Ebenso kamen in dieser Zeit Kurzfilme mit der Familie Sauer hinzu, einem selbstständigen Ehepaar, welches ein eigenes Taxigewerbe betrieb. Thomas und Hanne Sauer hatten zwei Kinder, Matthias und Hannelore, genannt Lörchen, und lebten in einem Reihenhaus in der Birkenstraße in Hamburg. Die ca. zehnminütigen Geschichten zeigten Probleme des täglichen Lebens, z. B. Geldsorgen und Krankheiten. Der Vater Thomas Sauer wurde übrigens von Gernot Endemann gespielt, der später noch eine wesentlich bekanntere Rolle in der „Sesamstraße“ übernehmen sollte. Der Alltag der Taxifamilie Sauer war noch bis in die 1980er Jahre Bestandteil der Sendung.
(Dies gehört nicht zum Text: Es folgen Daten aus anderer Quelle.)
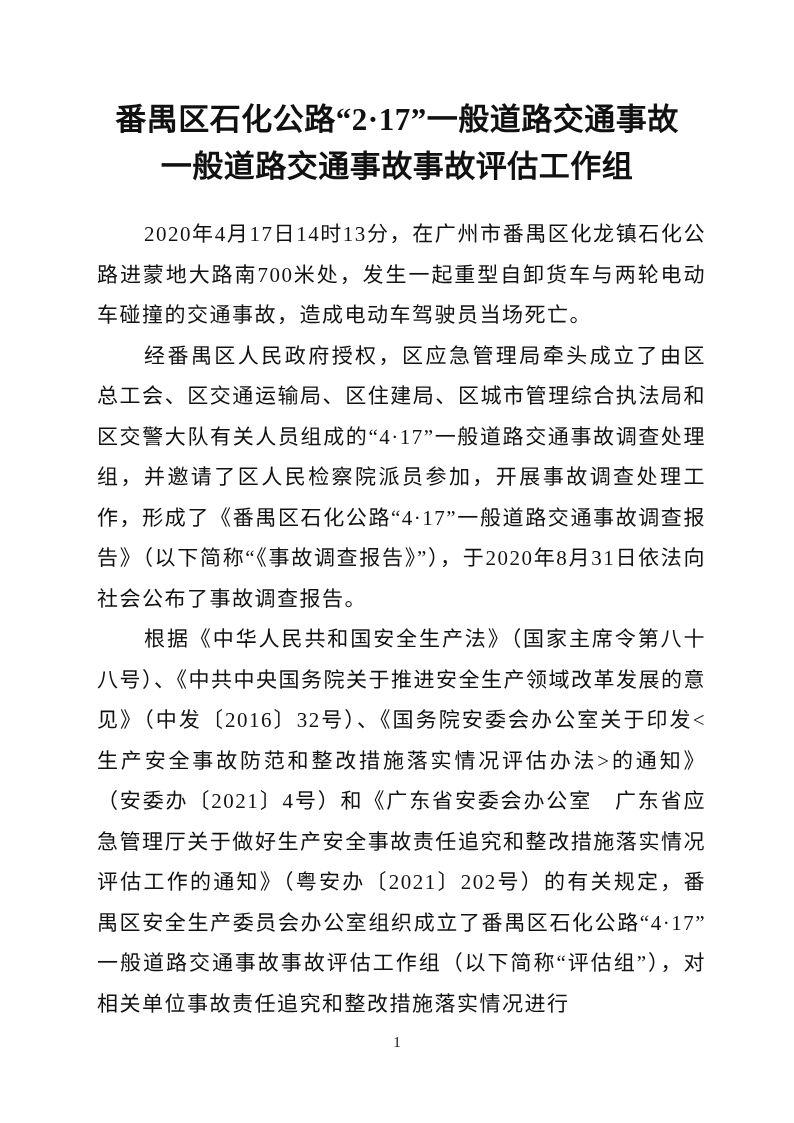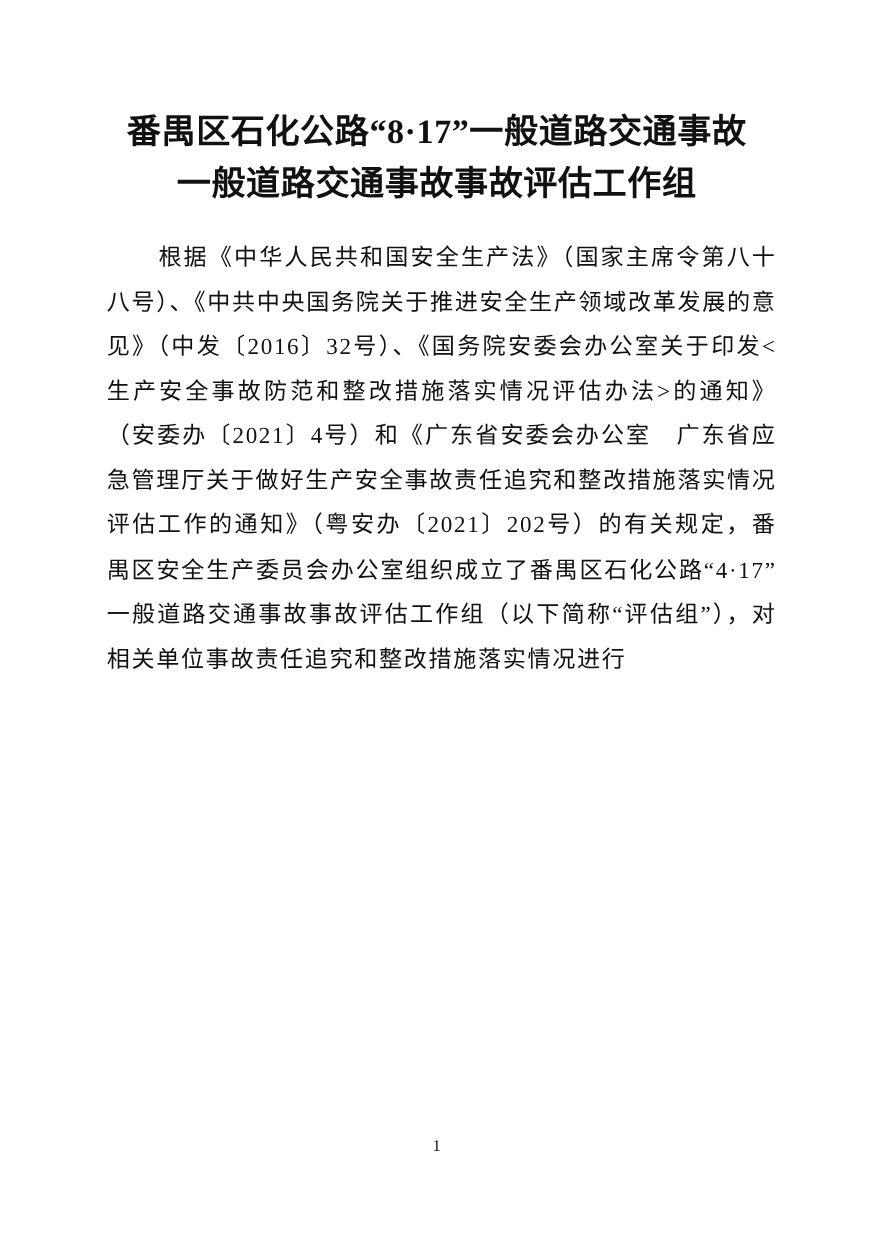--- a/index.html
+++ b/index.html
@@ -62,7 +62,7 @@
 <div class="page">
 
   <h1 class="title">
-    <span class="title-line">番禺区石化公路“8·17”一般道路交通事故</span>
+    <span class="title-line">番禺区石化公路“2·17”一般道路交通事故</span>
     <span class="title-line">一般道路交通事故事故评估工作组</span>
   </h1>
 

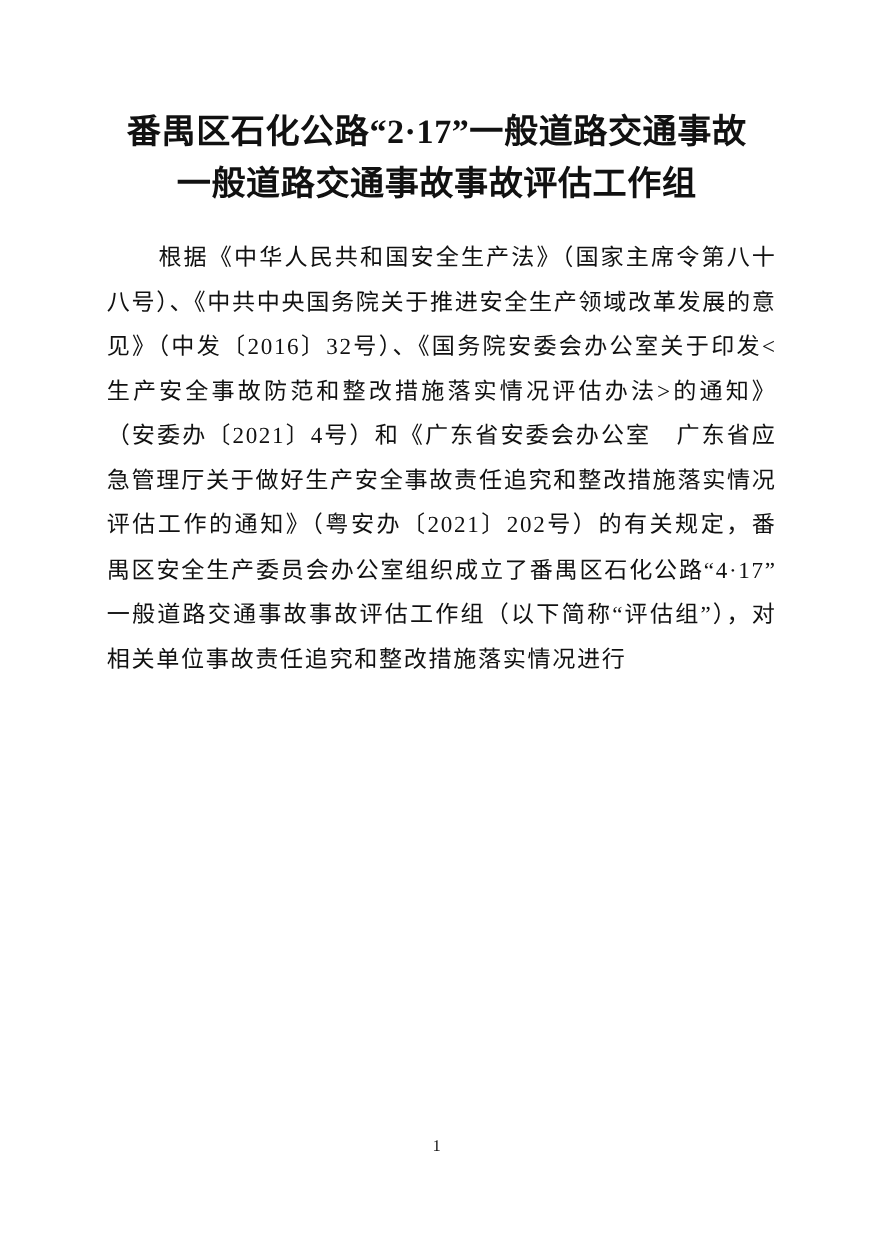--- a/index.html
+++ b/index.html
@@ -67,6 +67,7 @@
   </h1>
 
   <div class="body-text">
+    <p>2020年4月17日14时13分，在广州市番禺区化龙镇石化公路进蒙地大路南700米处，发生一起重型自卸货车与两轮电动车碰撞的交通事故，造成电动车驾驶员当场死亡。</p>
     <p>根据《中华人民共和国安全生产法》（国家主席令第八十八号）、《中共中央国务院关于推进安全生产领域改革发展的意见》（中发〔2016〕32号）、《国务院安委会办公室关于印发&lt;生产安全事故防范和整改措施落实情况评估办法&gt;的通知》（安委办〔2021〕4号）和《广东省安委会办公室　广东省应急管理厅关于做好生产安全事故责任追究和整改措施落实情况评估工作的通知》（粤安办〔2021〕202号）的有关规定，番禺区安全生产委员会办公室组织成立了番禺区石化公路“4·17”一般道路交通事故事故评估工作组（以下简称“评估组”），对相关单位事故责任追究和整改措施落实情况进行</p>
   </div>
 

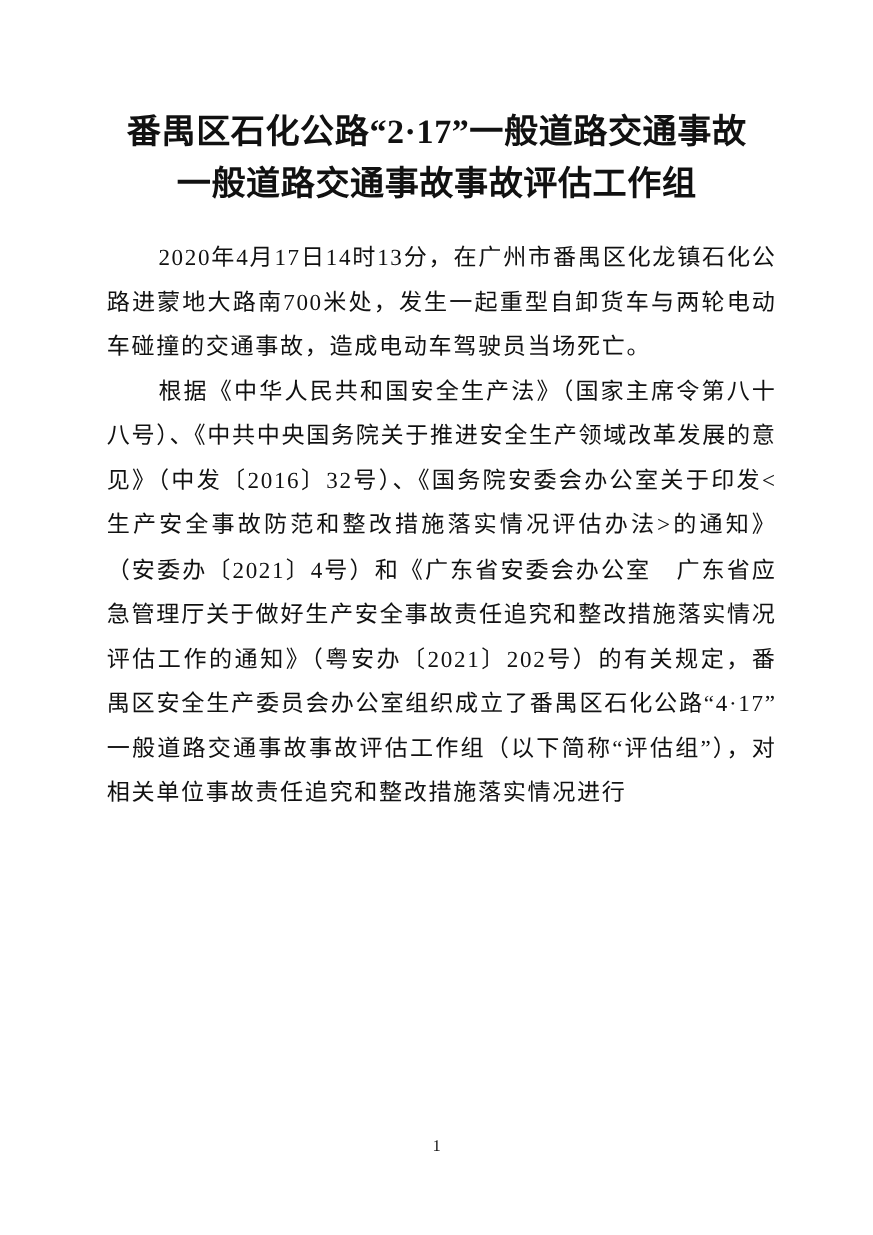--- a/index.html
+++ b/index.html
@@ -68,6 +68,7 @@
 
   <div class="body-text">
     <p>2020年4月17日14时13分，在广州市番禺区化龙镇石化公路进蒙地大路南700米处，发生一起重型自卸货车与两轮电动车碰撞的交通事故，造成电动车驾驶员当场死亡。</p>
+    <p>经番禺区人民政府授权，区应急管理局牵头成立了由区总工会、区交通运输局、区住建局、区城市管理综合执法局和区交警大队有关人员组成的“4·17”一般道路交通事故调查处理组，并邀请了区人民检察院派员参加，开展事故调查处理工作，形成了《番禺区石化公路“4·17”一般道路交通事故调查报告》（以下简称“《事故调查报告》”），于2020年8月31日依法向社会公布了事故调查报告。</p>
     <p>根据《中华人民共和国安全生产法》（国家主席令第八十八号）、《中共中央国务院关于推进安全生产领域改革发展的意见》（中发〔2016〕32号）、《国务院安委会办公室关于印发&lt;生产安全事故防范和整改措施落实情况评估办法&gt;的通知》（安委办〔2021〕4号）和《广东省安委会办公室　广东省应急管理厅关于做好生产安全事故责任追究和整改措施落实情况评估工作的通知》（粤安办〔2021〕202号）的有关规定，番禺区安全生产委员会办公室组织成立了番禺区石化公路“4·17”一般道路交通事故事故评估工作组（以下简称“评估组”），对相关单位事故责任追究和整改措施落实情况进行</p>
   </div>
Für viele weitere in Deutschland produzierte Realgeschichten der 1970er und 1980er Jahre zeichnete der Autor Christoph Busse verantwortlich, der auch sämtliche Lieder hierzu komponierte. Häufig darin zu sehen war der Schauspieler Peter Bauer, der beispielsweise einen stummen Landstreicher, den leicht tollpatschigen Herren Hans Heinrich und nicht zu vergessen Herrn K. spielte, der an der Seite von Dr. Blau alias Peter Arff in unzähligen Clips auftrat. Ebenfalls populär waren die Verkehrswestern mit einem vom spanischen Darsteller Ricardo Palacios porträtierten Sheriff, der Bud Spencer sehr ähnlich sah, und seinem Assistenten („Schwarzwaldklinik“-Veteran Jochen Schroeder). Viele dieser Geschichten waren noch bis Mitte der 1990er Jahre zu sehen, sodass mehrere Generationen mit ihnen aufwuchsen.